3. An epistemology of knowing how to?

The line of thought sketched in §2 has been challenged (see for example Rumfitt 2003). But for epistemologists the outcome of that debate may not be of any great importance. From the thesis that knowing how to is a subspecies of knowing that, nothing follows as to whether it does or does not have a distinctive epistemology. (Nobody takes the fact that a posteriori and a priori knowledge are both classes of knowing that to show that there is no fundamental epistemological difference between them (see A PRIORI; A POSTERIORI).) True, the notion of a ‘practical mode of presentation’ has an epistemological ring. But for the moment we know little of what it means, and it may turn out to signify something about what the subject S knows about W, or about the way W promotes Φ-ing, rather than anything characteristic about how S knows it. To close in on these questions calls for more about just what is known by someone who knows, under a practical mode of presentation, that W is a way to Φ. What we know is that such a someone is in whatever state a subject S is in when S knows how to Φ. So what state is that?

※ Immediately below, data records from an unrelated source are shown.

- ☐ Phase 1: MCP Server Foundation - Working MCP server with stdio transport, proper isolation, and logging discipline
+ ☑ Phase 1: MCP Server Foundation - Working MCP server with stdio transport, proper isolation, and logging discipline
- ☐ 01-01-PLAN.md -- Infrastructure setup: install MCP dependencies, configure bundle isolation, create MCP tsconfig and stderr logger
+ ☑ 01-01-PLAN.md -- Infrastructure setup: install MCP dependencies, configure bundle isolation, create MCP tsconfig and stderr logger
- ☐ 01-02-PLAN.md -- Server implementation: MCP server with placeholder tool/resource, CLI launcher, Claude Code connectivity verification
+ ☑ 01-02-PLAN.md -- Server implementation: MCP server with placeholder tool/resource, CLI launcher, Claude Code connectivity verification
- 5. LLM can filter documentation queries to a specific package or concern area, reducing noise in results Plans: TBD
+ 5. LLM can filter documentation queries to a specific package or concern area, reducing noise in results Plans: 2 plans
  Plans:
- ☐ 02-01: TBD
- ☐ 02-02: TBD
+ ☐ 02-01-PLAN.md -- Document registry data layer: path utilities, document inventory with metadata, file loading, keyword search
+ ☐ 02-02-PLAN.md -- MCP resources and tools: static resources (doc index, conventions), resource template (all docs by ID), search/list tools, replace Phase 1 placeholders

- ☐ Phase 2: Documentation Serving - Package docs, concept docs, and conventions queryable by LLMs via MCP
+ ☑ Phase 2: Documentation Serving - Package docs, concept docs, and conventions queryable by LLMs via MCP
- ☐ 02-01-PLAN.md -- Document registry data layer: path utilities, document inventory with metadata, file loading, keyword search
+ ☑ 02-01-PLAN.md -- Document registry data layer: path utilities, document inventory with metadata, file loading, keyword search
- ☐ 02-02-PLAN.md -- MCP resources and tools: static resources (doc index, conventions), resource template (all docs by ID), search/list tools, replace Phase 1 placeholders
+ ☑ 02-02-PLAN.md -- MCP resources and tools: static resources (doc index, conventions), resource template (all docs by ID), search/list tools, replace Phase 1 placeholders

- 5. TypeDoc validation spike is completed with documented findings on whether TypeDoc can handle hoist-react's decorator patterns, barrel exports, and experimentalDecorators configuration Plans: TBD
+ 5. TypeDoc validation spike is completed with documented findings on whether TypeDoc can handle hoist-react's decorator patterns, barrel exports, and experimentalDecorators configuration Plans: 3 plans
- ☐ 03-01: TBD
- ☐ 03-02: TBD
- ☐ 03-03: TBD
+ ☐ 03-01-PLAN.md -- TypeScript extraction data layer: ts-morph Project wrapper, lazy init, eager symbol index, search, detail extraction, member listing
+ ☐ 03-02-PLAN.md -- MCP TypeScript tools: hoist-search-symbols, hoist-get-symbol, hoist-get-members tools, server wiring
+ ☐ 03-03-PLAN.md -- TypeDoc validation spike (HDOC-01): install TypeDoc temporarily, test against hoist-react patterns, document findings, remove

We at once find ourselves hampered. First, intuitions amongst competent English speakers about the applications of ‘knows how to’ are not strikingly uniform. There are those (prominent in this context is Gilbert Ryle; see below) who sometimes use it interchangeably with ‘can’, not drawing much of a distinction between, for example, ‘knows how to swim’ and ‘can swim’ or ‘is able to swim’. Others (including the present writer – see Craig (1990)) are uncomfortable about using ‘knows how to’ unless at least some degree of reflective awareness is present; they would not say that the boy of Ryle’s example (see Ryle 1949: Ch. 2, §6, where the practical linguistic abilities of a young native speaker are contrasted with the largely theoretical knowledge of a hypothetical foreign grammarian) knew how to speak grammatical English but only that he could.

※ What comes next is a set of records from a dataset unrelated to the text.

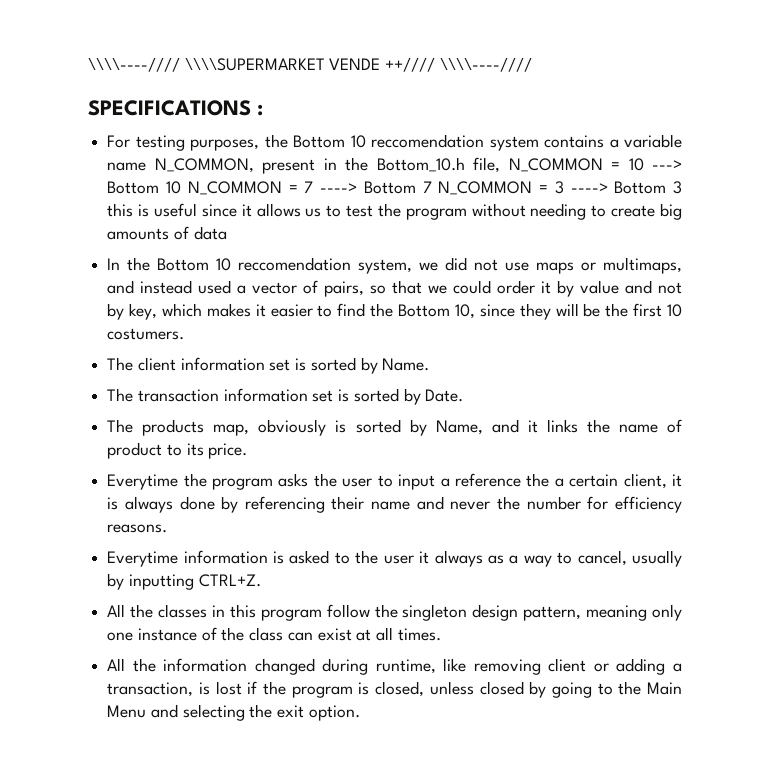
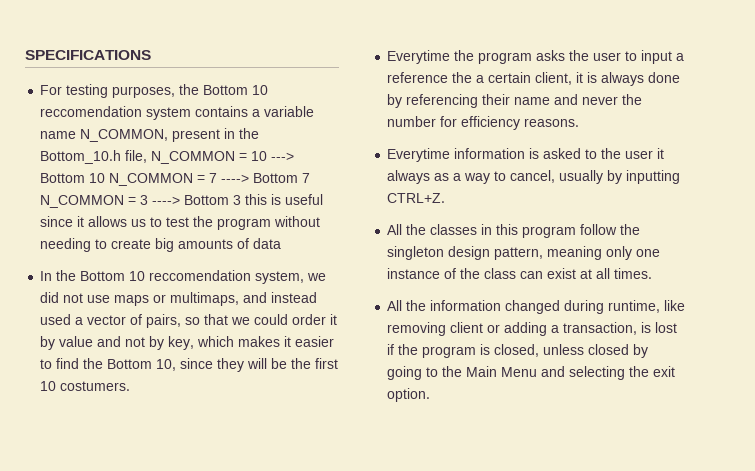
- \\\\----//// \\\\SUPERMARKET VENDE ++//// \\\\----////
- SPECIFICATIONS :
+ SPECIFICATIONS
- The client information set is sorted by Name.
- The transaction information set is sorted by Date.
- The products map, obviously is sorted by Name, and it links the name of product to its price.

Second, the English ‘knows how to’ does not translate very reliably – some languages have an analogous construction which on closer inspection turns out not to do quite the same work. Hungarian, for example, has (know (tudni) + infinitive) – which is its standard expression for ‘can’; German has (know + infinitive) also, but it is not very common and always indicates a particular aptitude on the part of the subject. Russian has a very similar construction which is semantically very close to the English ‘knows how to’, but which unlike English uses a different verb from the one it uses when the object is a proposition. Faced with this situation the best thing for the epistemologist must surely be to forget linguistic detail and try to survey the whole range of phenomena that these expressions cover. For the second point suggests that it can without significant loss of communicative efficiency be carved up in different ways, while the first suggests that we are not unanimous even about how English carves it up.

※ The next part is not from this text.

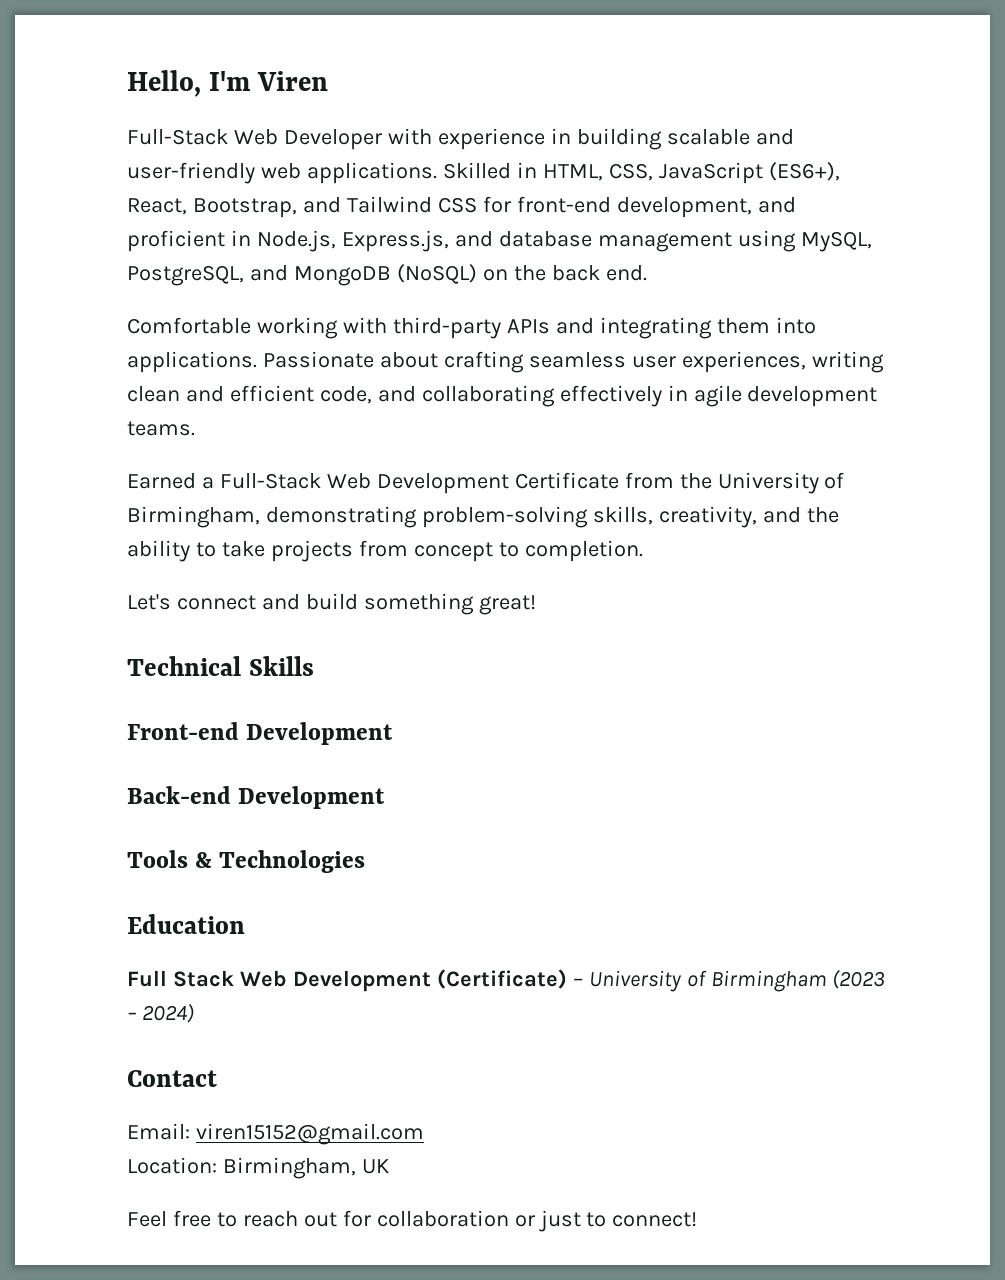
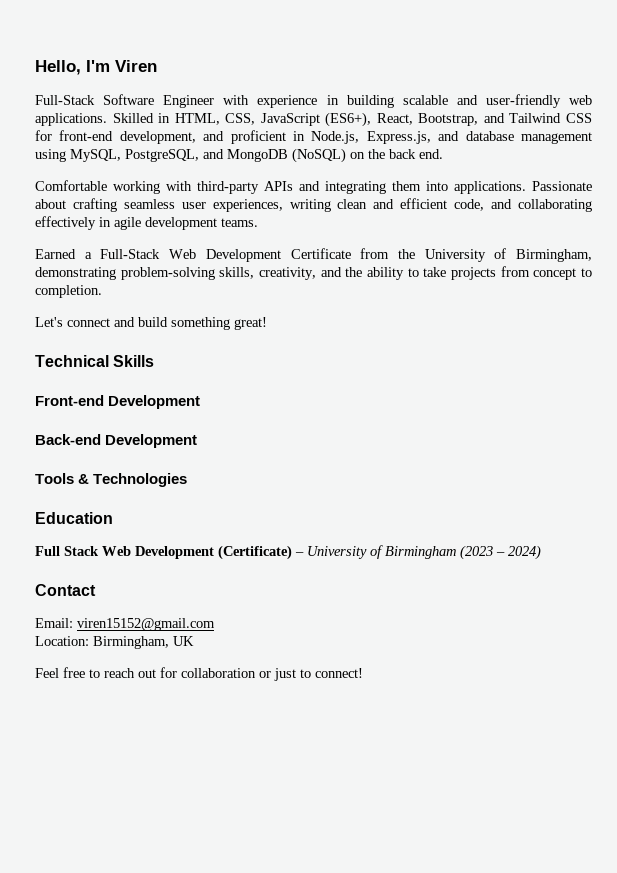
- Full-Stack Web Developer with experience in building scalable and user-friendly web applications.
+ Full-Stack Software Engineer with experience in building scalable and user-friendly web applications.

The range of phenomena in question covers two areas. On the one hand we have cases in which a subject is aware (whether they can put what they are aware of into linguistic, propositional form or not) that certain features of a performance make it more likely that it will be an instance of Φ-ing, or of particularly high-quality Φ-ing, or of Φ-ing in a way appropriate to the circumstances, and such like. On the other hand we have subjects with abilities to do things (change the way things are), spanning both the mental and the physical, from occurrences that barely count as intentional actions at all to the exercise of the most refined and intricate skills.

The first area does not look promising. Awareness of this kind calls for recognition of the features in question and their correlation with Φ-ing, good and bad, appropriate and otherwise. Certain particular values of Φ may raise their own problems, but from our present level of generality no need for any distinctive new epistemology is visible – just the fact that in some cases expertise, sensitivity and detailed knowledge of social convention will be required.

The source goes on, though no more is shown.